Ghaznavid Sultan from 1030 to 1040

Masud I of Ghazni (مسعود غزنوی), known as Amīr-i Shahīd (امیر شهید; "the martyr king") (b. 998 – d. 17 January 1040), was sultan of the Ghaznavid Empire from 1030 to 1040. The eldest son of Mahmud of Ghazni, he rose to power by seizing the Ghaznavid throne from his younger twin brother, Mohammad, who had been nominated as the heir upon the death of their father. Mohammad was shortly blinded and imprisoned. However, when much of Masud's western domains had been wrested from his control, his troops rebelled against him and reinstated his brother to the throne.

==Early life==

===Campaigns===
Mas'ud was born along with his younger twin brother Mohammad in 998 at the Ghaznavid capital of Ghazni. In 1015, Mas'ud was appointed as heir of the Ghaznavid Empire by his father, and was also appointed as the governor of Herat. Five years later, he led an expedition in Ghur, which was still a pagan enclave. Mas'ud later participated in the campaigns of his father in Jibal, where they managed to annex the Buyid amirate of Ray which was then under the rule of Majd al-Dawla.

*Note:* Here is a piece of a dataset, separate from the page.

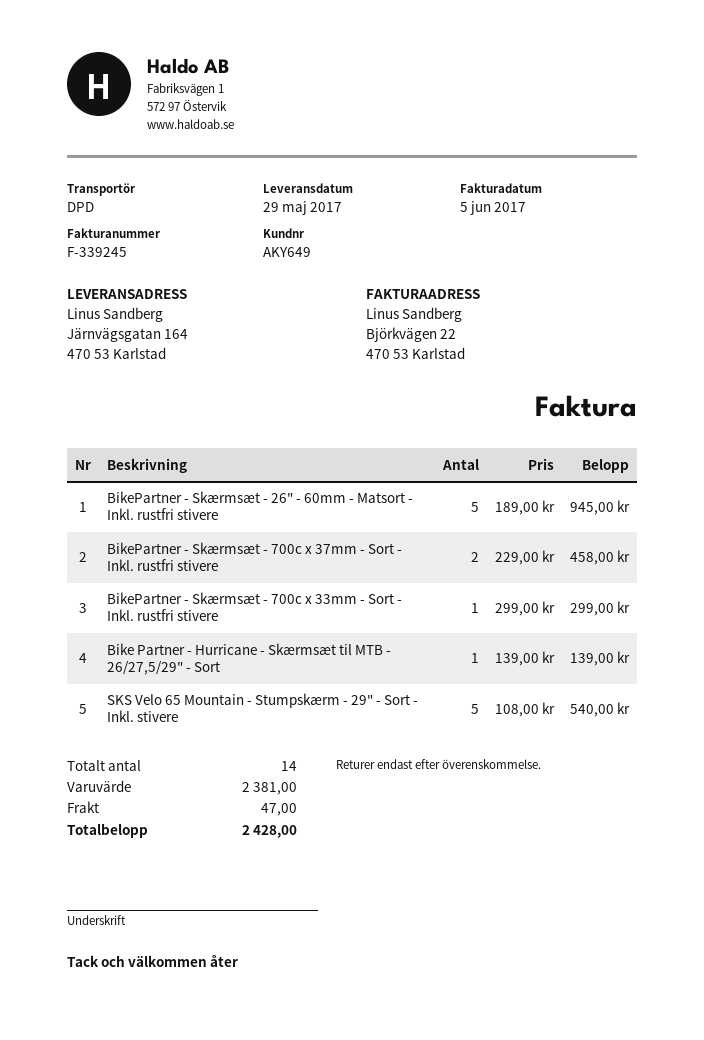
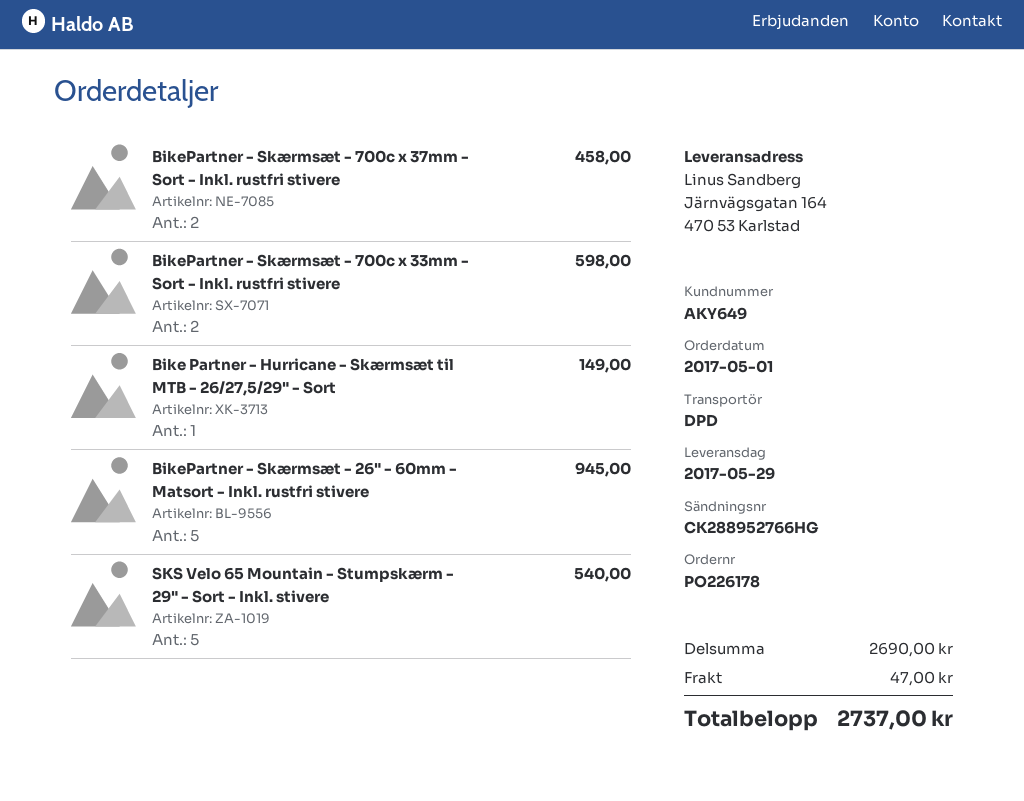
BikePartner - Skærmsæt - 700c x 33mm - Sort - Inkl. rustfri stivere: 1 for 299.00 -> 2 for 598.00
Bike Partner - Hurricane - Skærmsæt til MTB - 26/27,5/29" - Sort: 1 for 139.00 -> 1 for 149.00
subtotal: 2381.00 -> 2690.00
total: 2428.00 -> 2737.00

After Mas'ud's father left the region, Mas'ud was in charge of the Ghaznavid operations in western Iran; he continued his campaigns further west, where he managed to defeat the Kakuyid ruler Muhammad ibn Rustam Dushmanziyar, who made a treaty where he agreed to recognize Ghaznavid authority.

However, Muhammad kept violating the treaty, and in 1030 wrested Ray from the Ghaznavids. During the same period, Mahmud, because of his bad relations with Mas'ud, changed his opinion, and appointed Mohammad as his heir, who was much less experienced in government and military affairs than Mas'ud. Mahmud shortly died, and was succeeded by Mohammad.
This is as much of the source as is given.